Take the Detour: Neil Young’s Human Highway at 40

In his 2012 memoir Waging Heavy Peace, Neil Young writes that he made Human Highway because he “needed to do something besides music to keep fresh and have a musical perspective.” By the time the film had its premiere in August 1982 (at a benefit for San Francisco’s National Academy of Child Development), it had been in production for four years, during which Young kept his musical perspective by recording several albums and directing the 1979 Crazy Horse concert film Rust Never Sleeps (the one where the roadies are dressed like Jawas from Star Wars). For both, Young used the pseudonym Bernard Shakey, and was assisted on Highway by actor Dean Stockwell, who pitched in on the script along with Young, co-star/choreographer Russell Tamblyn, associate producer Jeanne Field, and editor/post-production supervisor James Beshears.

In addition to wearing multiple hats on the production side of things (including contributing songs to the soundtrack from his forthcoming album Trans), Young was one of several performers who takes on dual roles in front of the camera. The main one is dorky auto mechanic Lionel Switch, who dreams of being a rock star like his idol, Frankie Fontaine (also Young, credited as Shakey). Devo singer and keyboardist Mark Mothersbaugh pulls off a similar double act, playing one of the radioactive Nuclear Garbagepeople — collectively referred to as the “Nukies” — as well as Devo’s rubber-masked and squeaky-voiced mascot Booji Boy, who becomes Human Highway’s mascot as well. For sheer unpredictability, though, it’s tough to beat Dennis Hopper’s turns as cracked short-order cook Cracker and the paranoid Stranger passing through who, echoing the Nukies’ spirited rendition of the traditional folk song “It Takes a Worried Man” (which they whip out while transporting leaking barrels of nuclear waste to an undisclosed location), is wearing a button that brands him a “WORRIED MAN.”

Indeed, anxiety is the watchword of Human Highway, and one of Linear Valley’s most anxious transplants is Otto Quartz (Stockwell), who has inherited Otto’s Corners upon the death of his father and can’t figure out how the old man turned a profit with his screwy business model. (Stockwell also appears briefly as the late Otto Sr. at the end of the film, by which time such materialistic concerns have been rendered unimportant.) Not only has Otto Jr. begun instituting new, draconian rules, he also fires one of his employees without warning and plans to let everyone else go and torch the business for the insurance money.
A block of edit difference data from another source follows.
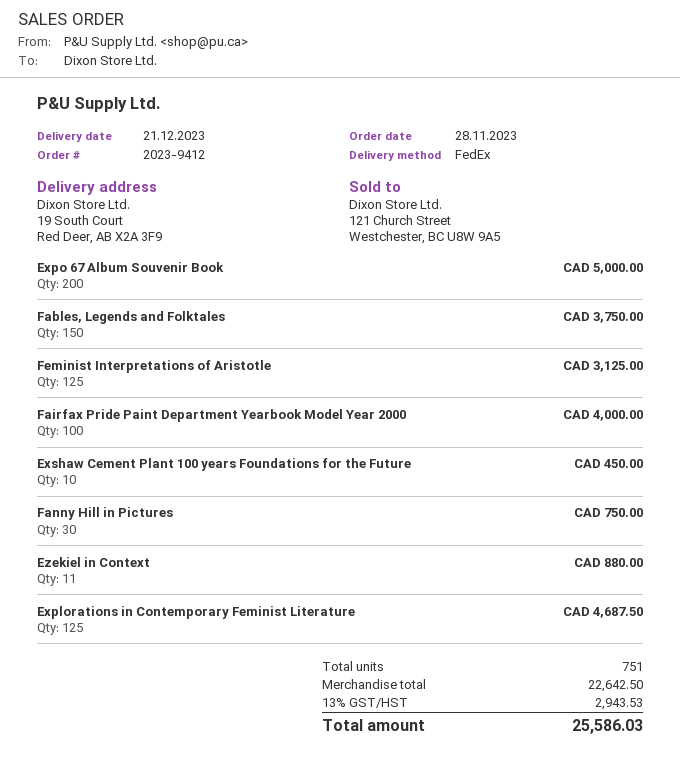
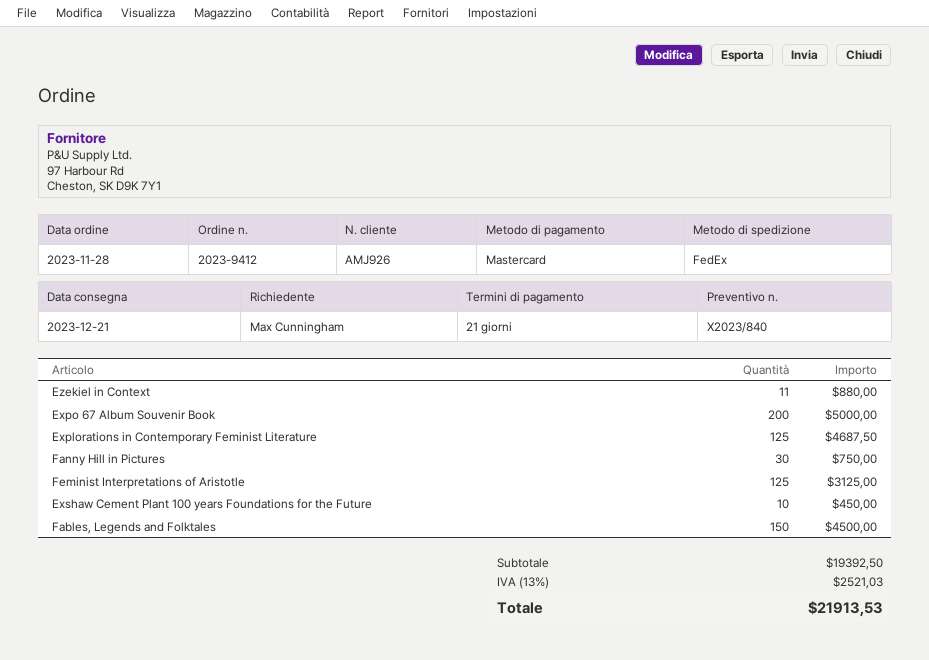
Fables, Legends and Folktales: 150 for 3750.00 -> 150 for 4500.00
Fairfax Pride Paint Department Yearbook Model Year 2000: 100 for 4000.00 -> none
subtotal: 22642.50 -> 19392.50
tax: 13% = 2943.53 -> 13% = 2521.03
total: 25586.03 -> 21913.53

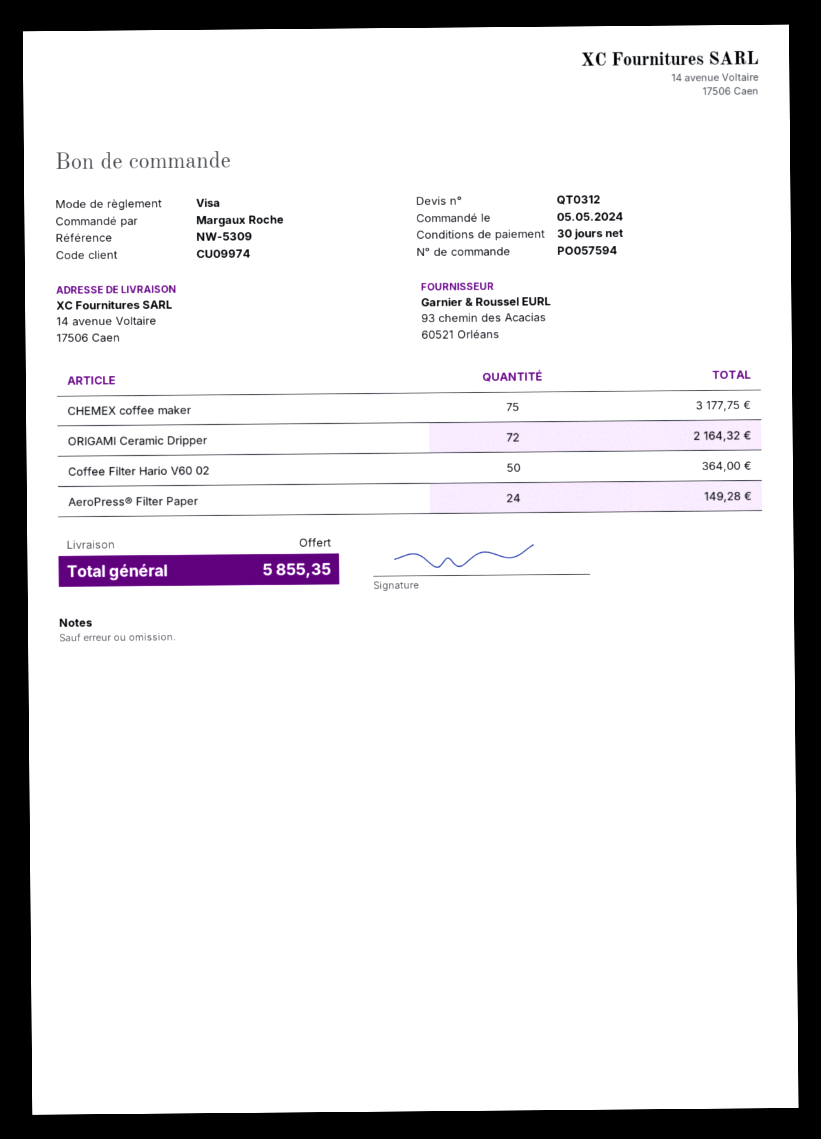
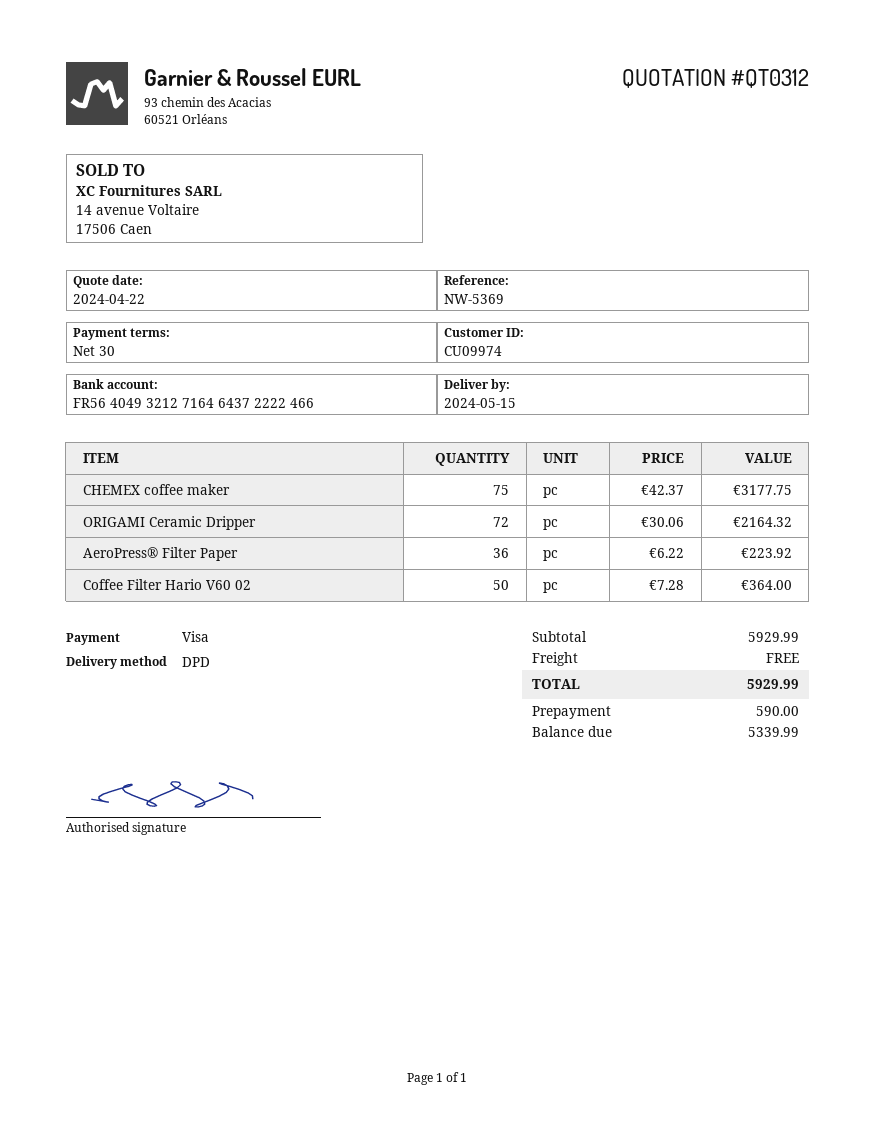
reference: NW-5309 -> NW-5369
AeroPress® Filter Paper: 24 for 149.28 -> 36 for 223.92
total: 5855.35 -> 5929.99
All things considered, Lionel’s dim-bulb friend Fred (Tamblyn) couldn’t have picked a worse day to apply for a job at the gas station where he works. (Of course, when Fred offers to work the whole day for free, Otto is more than happy to take him up on it.) Fred’s other reason for coming around is to be close to Irene (Geraldine Baron), a waitress at the diner next door. Similarly, Lionel has a thing for her co-worker Charlotte (Charlotte Stewart, late of David Lynch’s Eraserhead, in which she played Mary X), but she only has eyes for Earl the milkman. That just leaves poor, laid-off Kathryn (Sally Kirkland) out in the cold, but at least she’s not in danger of being paired off with a total goober.

The world these characters inhabit looks a lot like the American southwest circa 1982, or the closest approximation Young’s crew could conjure up on the soundstage where the bulk of the film was shot with its obvious painted backdrops. Per the news reports on radio station KGLOW, the threat of war is “more imminent today that it was yesterday,” and the reasons for international conflict are familiar to anyone who lived through the decade. There are also bizarre touches like the Arabic license plates, a detail that goes unremarked upon because it’s just a fact of life for them. And the top story in the Megapolitan Times is “Oil Rich Indians in Space,” a narrative cul-de-sac that is the impetus for one of the digital embellishments Young made while preparing the film’s 2014 director’s cut, which was still being re-worked at the time of Waging Heavy Peace’s publication. “I will be excited to close the book on Human Highway,” he wrote, but flawed as it is, one thing it can’t be accused of is being boring.

This is especially true of the twelve-minute dream sequence that incorporates the 16mm footage Young shot in 1978, the highlight of which is his extended jam session with Devo on “Hey Hey My My (Into the Black)” with Booji Boy on lead vocals. Even in its cut-down form, the clip has a manic energy that shows Young was perfectly willing to cede the spotlight to five spudboys from Akron, Ohio — if only temporarily. As for Bernard Shakey’s filmmaking ambitions, with the exception of 2003’s Greendale, they’ve largely been confined to concert films and documentaries about Crazy Horse and CSNY. Guess that’s one way to keep his music in perspective.

Craig J. Clark watches a lot of movies. He started watching them in New Jersey, where he was born and raised, and has continued to watch them in Bloomington, Indiana, where he moved in 2007. In addition to his writing for Crooked Marquee, Craig also contributes the monthly Full Moon Features column to Werewolf News. He is not a werewolf himself (or so he says).